I was shifting from just being that woman driver who was racing on my own dollars. I don’t know what anybody thought. I didn’t care. When you’re racing on your own money you race where you want to race and you race when you can afford to race. To be honest, I learned from my husband in the early stages of my racing that I don’t need to be impacted by what people think. If I do, I’m very distracted. It’ll drive me crazy. You’ll end up in conversations and spending energy doing other things that you can’t do anything about. There was a transition though, still.

 

TG: What race was that race that you knew that you were making a name for yourself.

LSJ: I didn’t know it then. As I said, I see that in retrospect. At the time, shit, all I was trying to do was get to the next race.

TG: Were you the first woman to race at Le Mans?

LSJ: No. In fact, I found out in my research that women have been racing at Le Mans since the ‘30s.

TG: It’s strange, actually. I’ve been looking at it recently since we’ve been running a series of Legendary Women of Motorsport. It was quite common for women to race in the ’20s, ’30s, and ’40s. There was no stigma attached to it. These were just powerful women who decided to race. Some of them did quite well. Then you had this huge drop when there just wasn’t anybody until right around when you started.

LSJ: You want my theory?

LSJ: They were either married to, widows of, or mistresses of drivers, they were often widowed to a race car driver, having access to those funds, or they were mistresses of race car drivers, or other people that were able to fund their racing, not just race car drivers. It’s an expensive sport, even back in the early days.

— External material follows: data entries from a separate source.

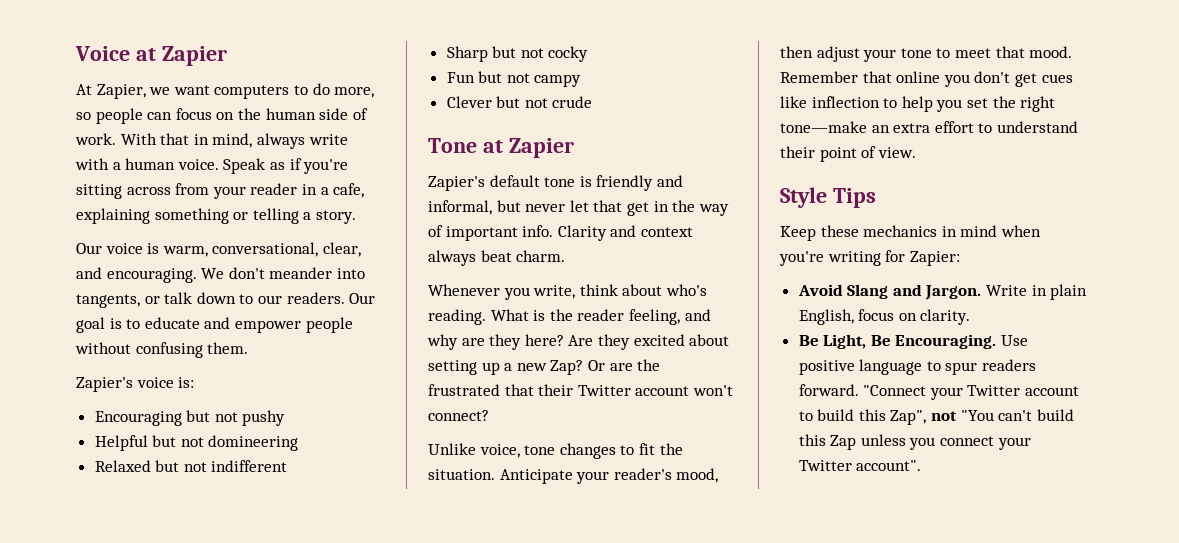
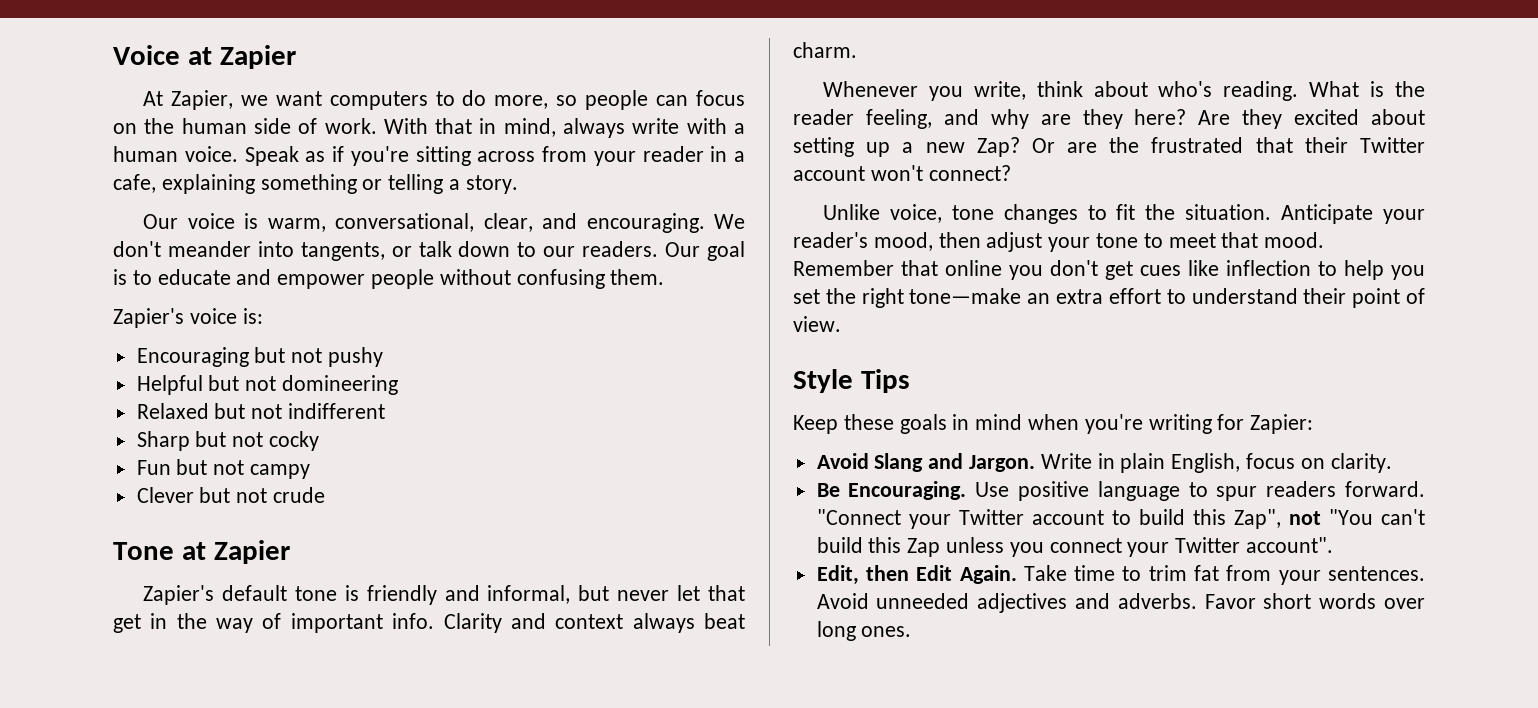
[863,225,938,237] mechanics -> [899,414,947,434] goals
[823,334,891,349] Light, Be -> (840, 490) none
(922, 465) none -> [816,565,1425,585] [816,593,1425,613] [816,621,912,641] // Edit, then Edit Again. Take time to trim fat from your sentences. Avoid unneeded adjectives and adverbs. Favor short words over long ones.

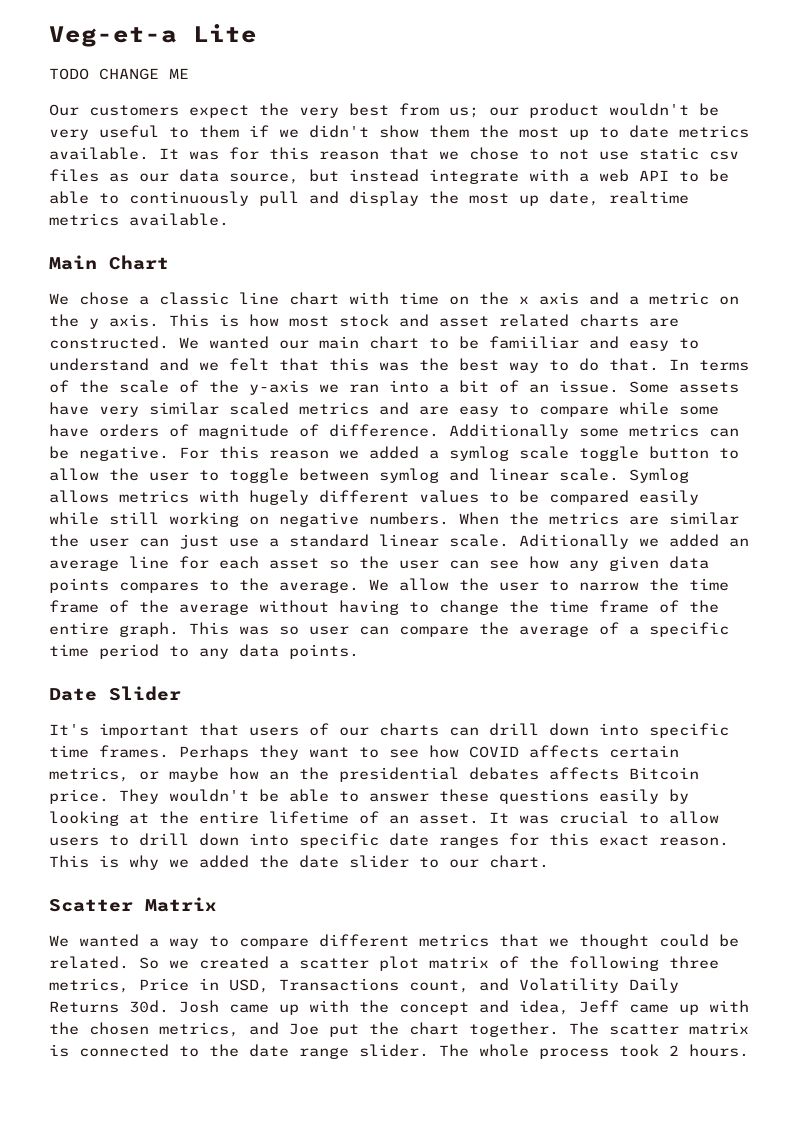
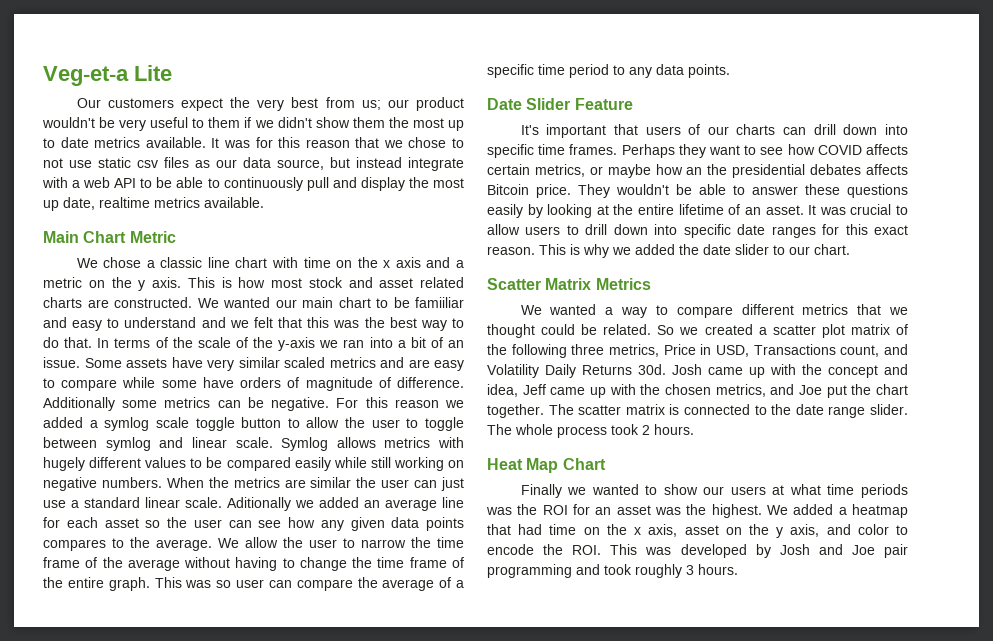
[49,68,189,80] // TODO CHANGE ME -> (172, 73) none
(169, 262) none -> [129,231,176,243] Metric
(181, 693) none -> [574,98,633,110] Feature
(217, 904) none -> [595,278,651,290] Metrics
(749, 1050) none -> [487,458,606,473] [520,484,908,498] [486,504,908,518] [487,524,908,538] [487,544,909,558] [487,564,738,578] // Heat Map Chart // Finally we wanted to show our users at what time periods was the ROI for an asset was the highest. We added a heatmap that had time on the x axis, asset on the y axis, and color to encode the ROI. This was developed by Josh and Joe pair programming and took roughly 3 hours.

One of the things that people often ask me, “How come there aren’t more women in racing?”

I think you have to have an enabler. You think all my girlfriends were going to hang out and say, “Let’s go racing. Okay Lyn, you drive because you’re the hot driver.” It just doesn’t happen that way. A bunch of guys? They are going to sit around and say, “Let’s go to the race … Let’s do it.” That’s, sometimes, just how it happens. I had an enabler. That was my first husband. We just did it without asking for permission.

I then think there was an era of change. First of all, a lot of people were getting killed in those earlier years. During the ‘20s, ‘30s, and ‘40s there were as well, but I think it became more popularly known that people were getting killed and that women shouldn’t be doing it. Women were all working during World War II – and then afterwards it was like women were supposed to go back to the kitchen. It wasn’t until the late ‘60s, early ‘70s, when the feminist movement picked up steam. It impacted people. It impacted men that were in the decision-making position of saying, “Do we let these women race?”

Funny anecdote, I found out that AAA, which sanctioned a lot of races, banned women from racing from 1899 through the first quarter of the 20th century.

TG: Back to your racing history. You delve into endurance racing. When do you start to emerge from that, and when does Indy start coming in around the ‘90s?

LSJ: In endurance racing, I got to tag along as a co-driver of some good races. Then I recognized I’ve got to find a sponsor and I’ve got to figure this out. I spent three years bugging manufacturers because I figured that it’s manufacturers who fund racing. Sponsors fund it, but they come and go. manufacturers are in it for the long haul. They’re stakeholders in the sport. I started on my mission, and I got to Ford in 1981. The whole decade of the 80s, I raced sports cars for Ford Motor Company. I raced when and where they wanted me to race. Trans Am, GT, and Le Mans I did on my own because, as I got older, there were some things I really wanted to do and Le Mans was one of them because the 24 hours of Daytona was where I first fell in love with sports car racing and Le Mans is the only international event that is in the same league.

TG: Talk to me about the team you had at Le Mans.

LSJ: The first year was fabulous. It was a Spice chassis, with a Ford Cosworth engine. Ford was okay with me driving it because it was a Ford engine. They didn’t fund it, but they were okay with it. I got to ride with Gordon Spice and Ray Bellm. Gordon Spice owned the company and designed the car and, unbeknownst to me, it was his last Le Mans. He was in his twilight years. Ray’s still around and races in vintage classes actually. Those guys were not out to prove anything. They’d been there, done that. Then they had this rookie show up. I had a sponsor that helped fund it. They were fabulous. They taught me everything. They gave me no pressure.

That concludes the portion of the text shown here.